» Exercise details: Set down, word for word, every line of the material below from the one containing "double paper-feed has" through the one containing "margin-left: 28px ->", but none of its pictures.

START Information given

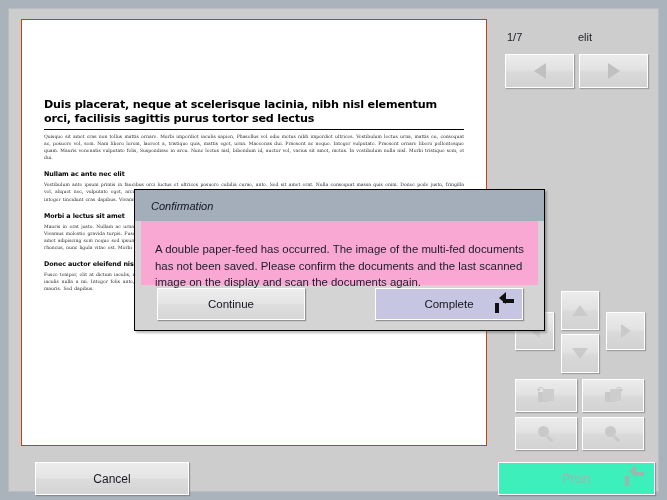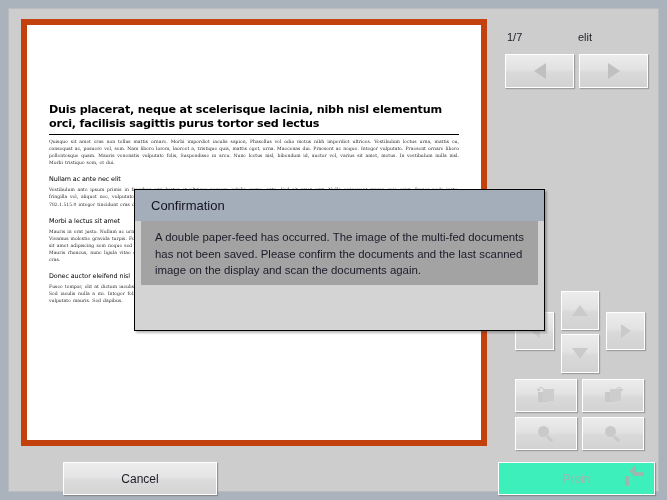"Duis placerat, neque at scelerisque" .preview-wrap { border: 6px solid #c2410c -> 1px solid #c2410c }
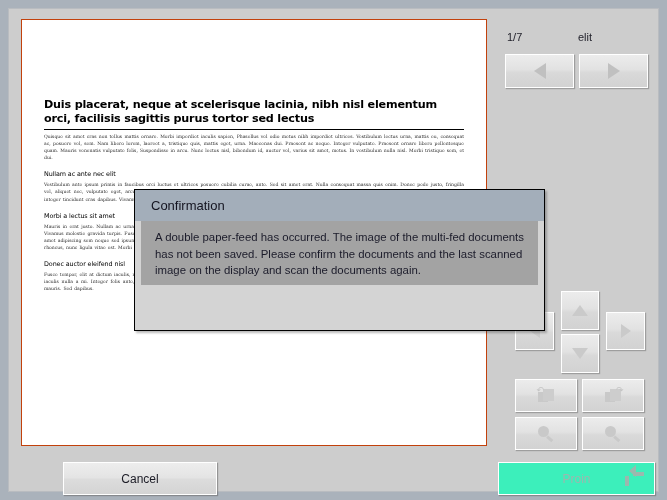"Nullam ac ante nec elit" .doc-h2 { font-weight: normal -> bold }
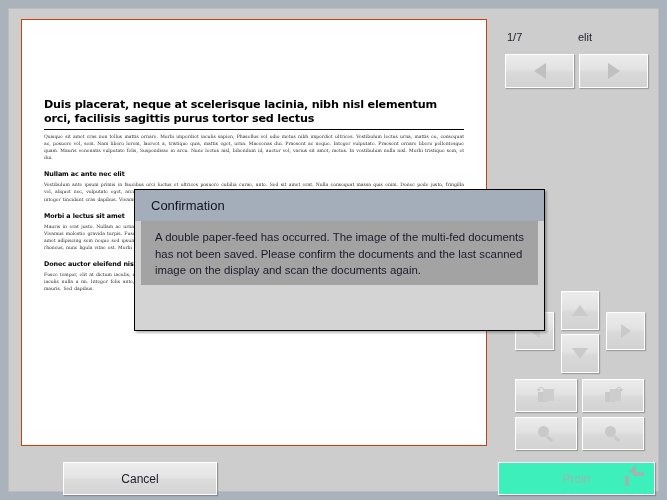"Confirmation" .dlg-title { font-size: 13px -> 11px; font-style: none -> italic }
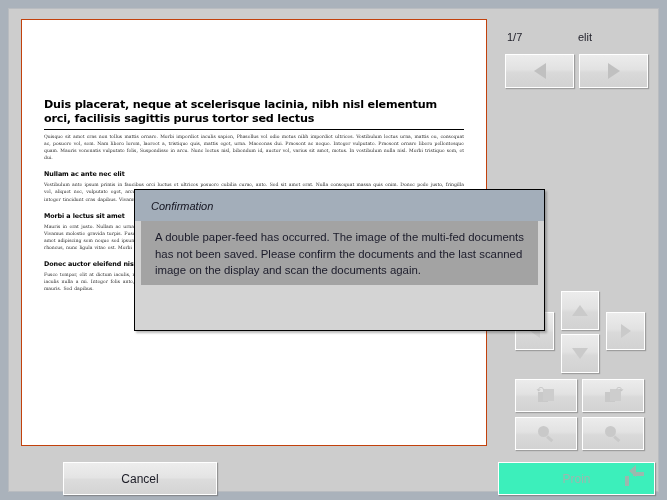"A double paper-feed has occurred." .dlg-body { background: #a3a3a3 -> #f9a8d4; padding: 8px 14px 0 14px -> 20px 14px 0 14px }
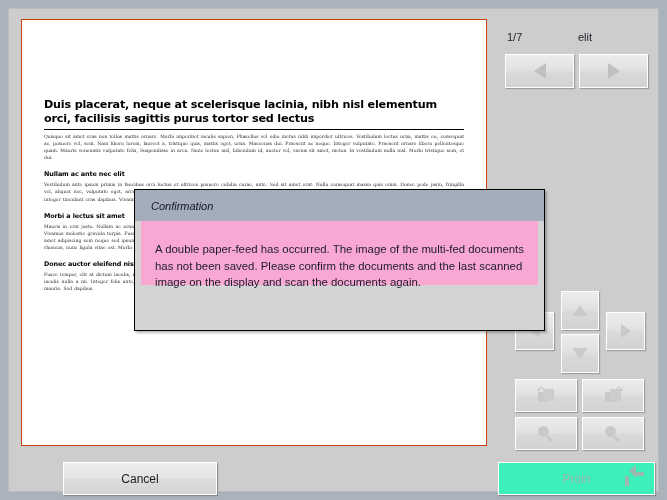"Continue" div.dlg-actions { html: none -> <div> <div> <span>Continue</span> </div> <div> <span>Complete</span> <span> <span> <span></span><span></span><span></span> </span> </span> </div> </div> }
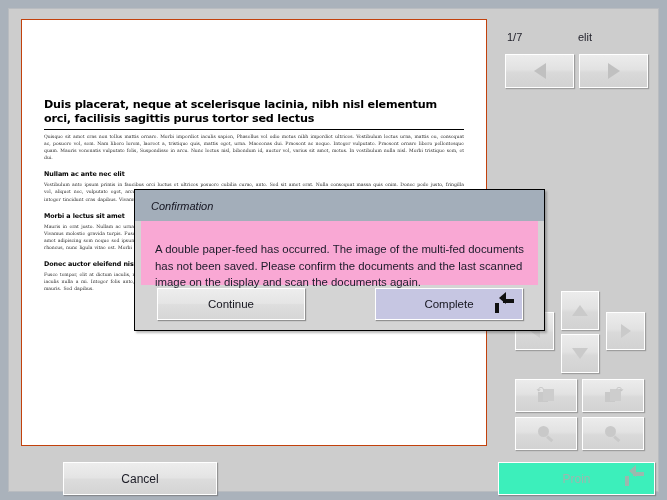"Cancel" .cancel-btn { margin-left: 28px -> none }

END Information given
START Information given

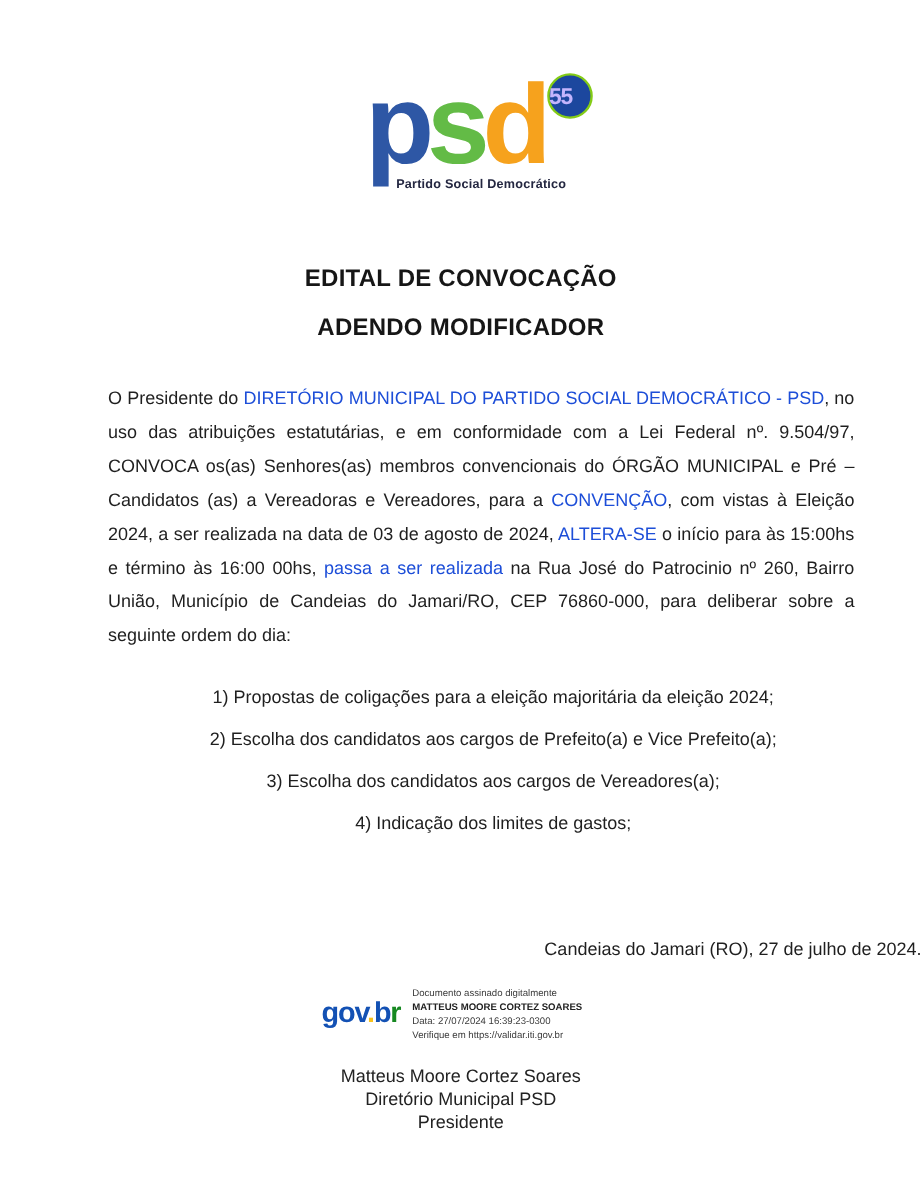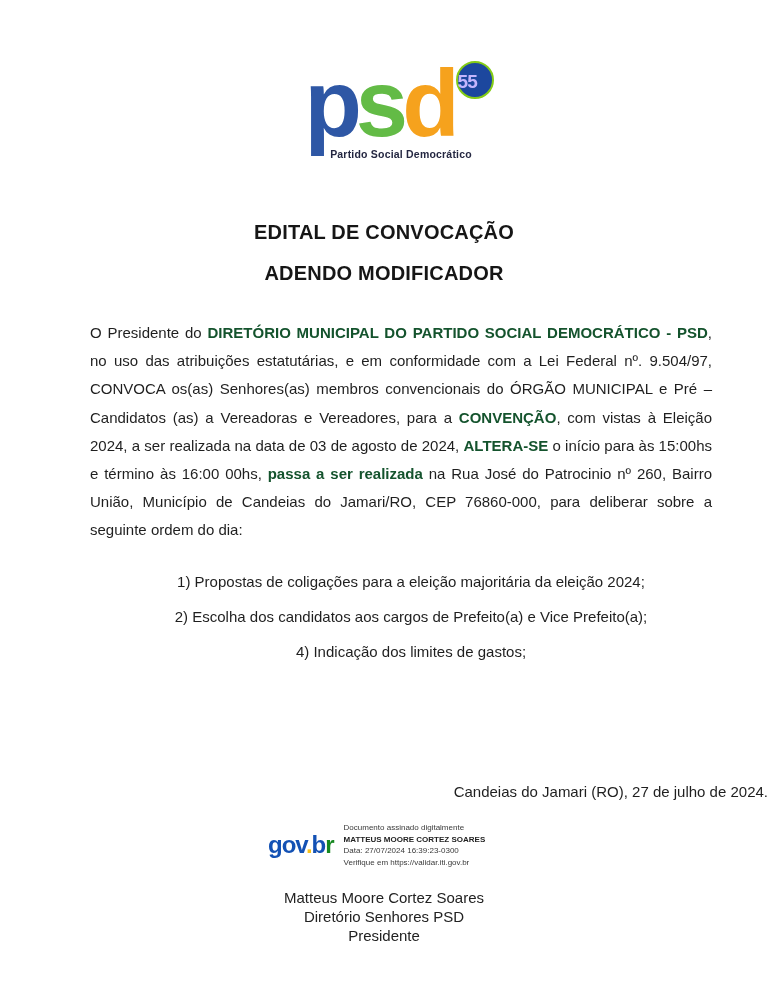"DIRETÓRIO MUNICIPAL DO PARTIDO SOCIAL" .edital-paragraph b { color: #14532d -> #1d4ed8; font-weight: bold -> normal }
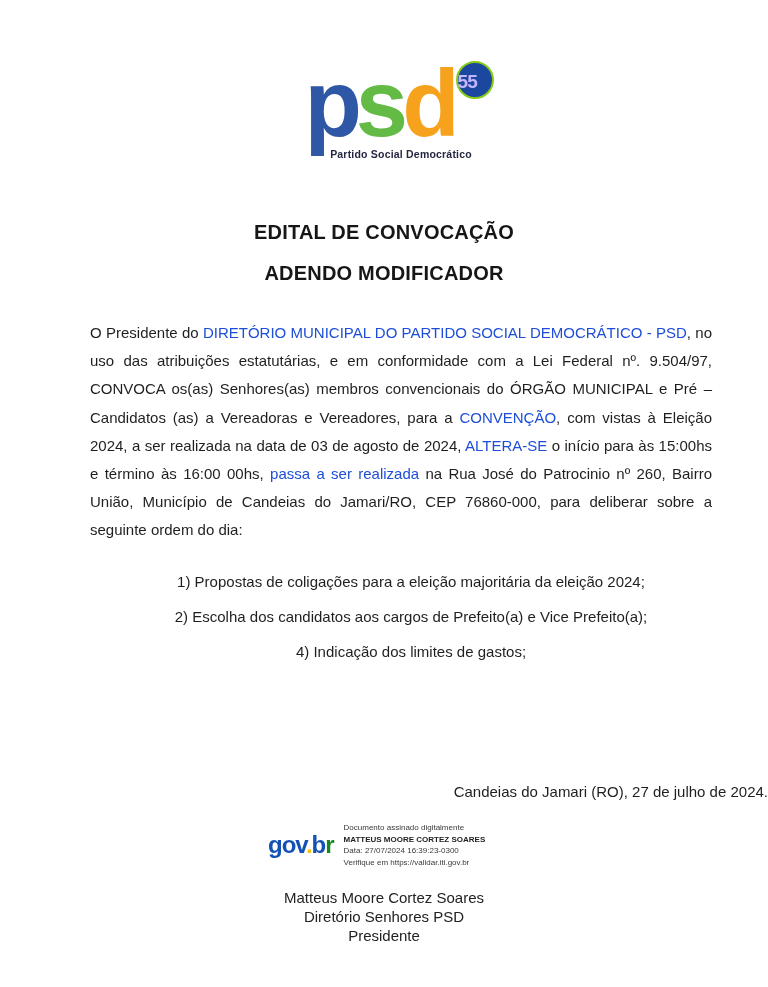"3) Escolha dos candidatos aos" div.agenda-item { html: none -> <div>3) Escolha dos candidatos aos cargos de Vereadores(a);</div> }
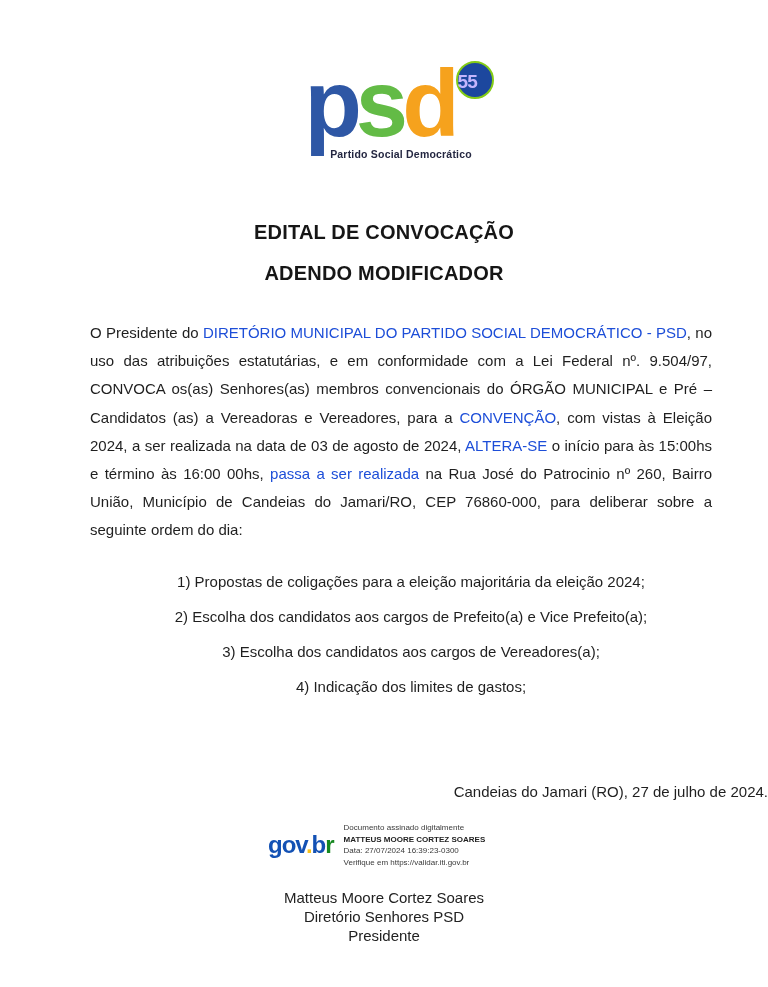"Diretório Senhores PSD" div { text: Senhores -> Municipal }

END Information given
START Information given

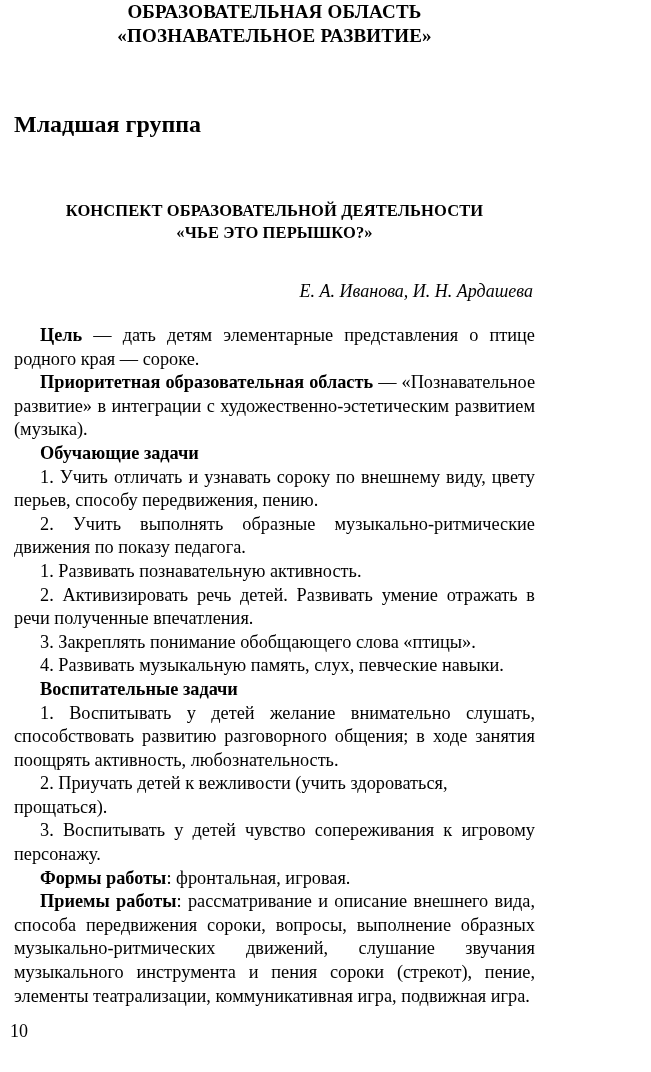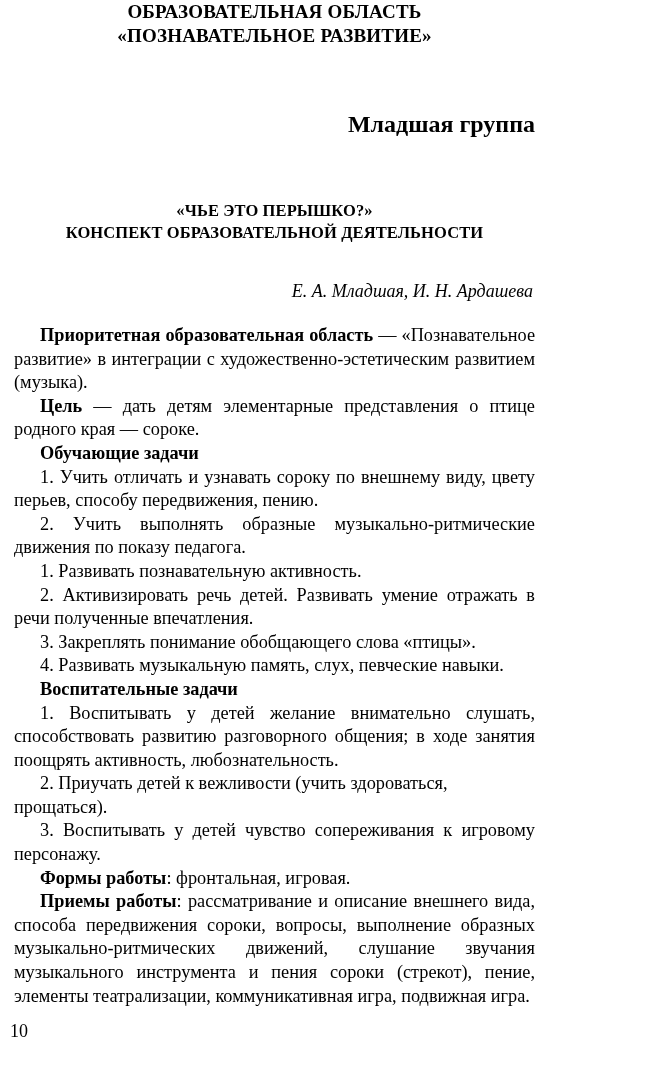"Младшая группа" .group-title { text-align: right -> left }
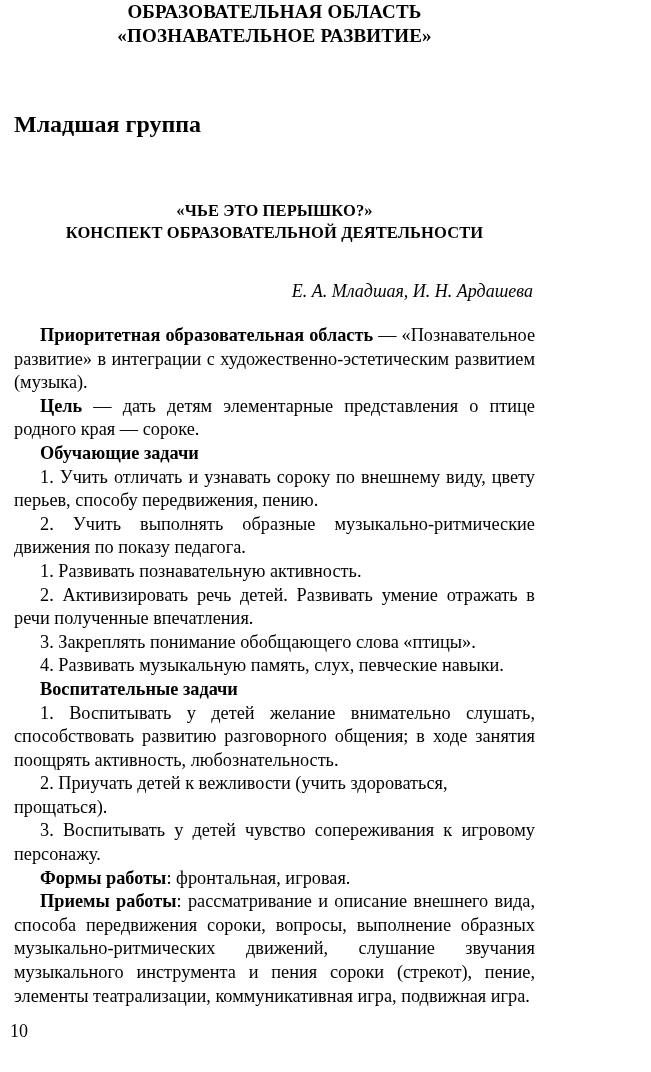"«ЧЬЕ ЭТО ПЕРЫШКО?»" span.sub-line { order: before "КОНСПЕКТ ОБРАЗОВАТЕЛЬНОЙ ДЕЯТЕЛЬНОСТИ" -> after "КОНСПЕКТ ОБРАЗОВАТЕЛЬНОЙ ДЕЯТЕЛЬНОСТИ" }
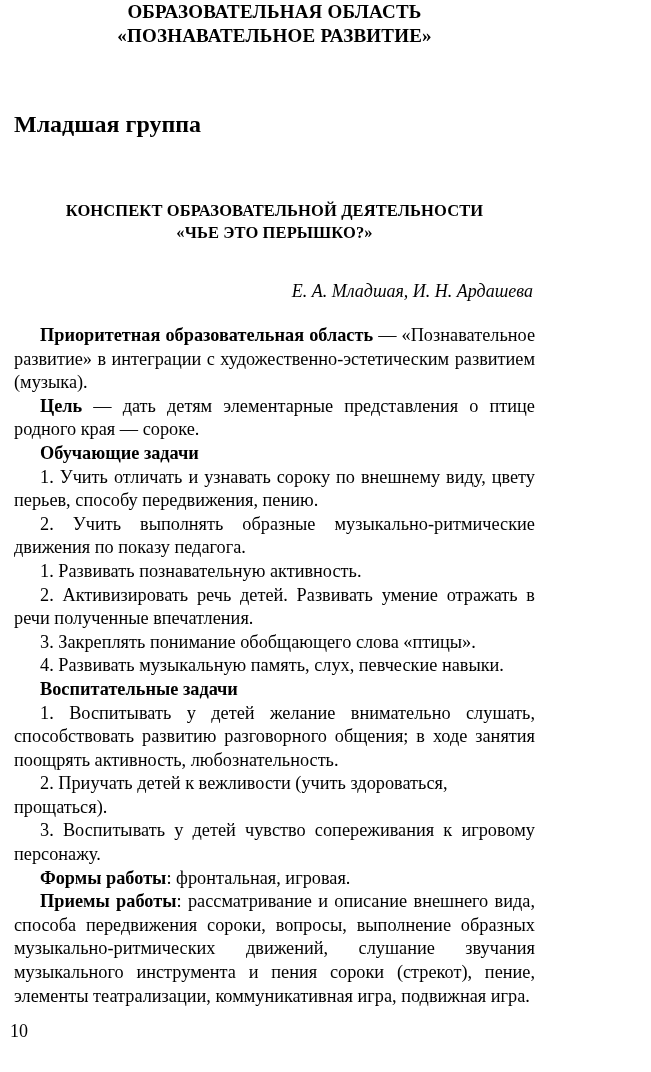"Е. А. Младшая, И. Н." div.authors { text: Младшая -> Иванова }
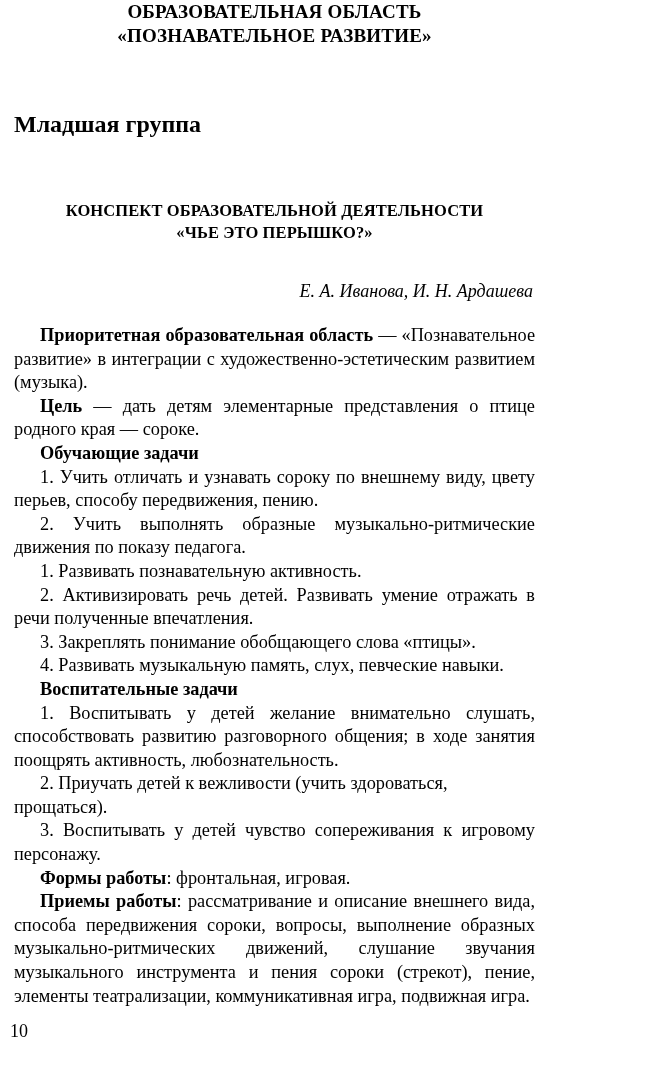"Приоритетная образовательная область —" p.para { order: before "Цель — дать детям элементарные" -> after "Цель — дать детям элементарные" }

END Information given

» Output for this task:
"A double paper-feed has occurred." .dlg-body { background: #a3a3a3 -> #f9a8d4; padding: 8px 14px 0 14px -> 20px 14px 0 14px }
"Continue" div.dlg-actions { html: none -> <div> <div> <span>Continue</span> </div> <div> <span>Complete</span> <span> <span> <span></span><span></span><span></span> </span> </span> </div> </div> }
"Cancel" .cancel-btn { margin-left: 28px -> none }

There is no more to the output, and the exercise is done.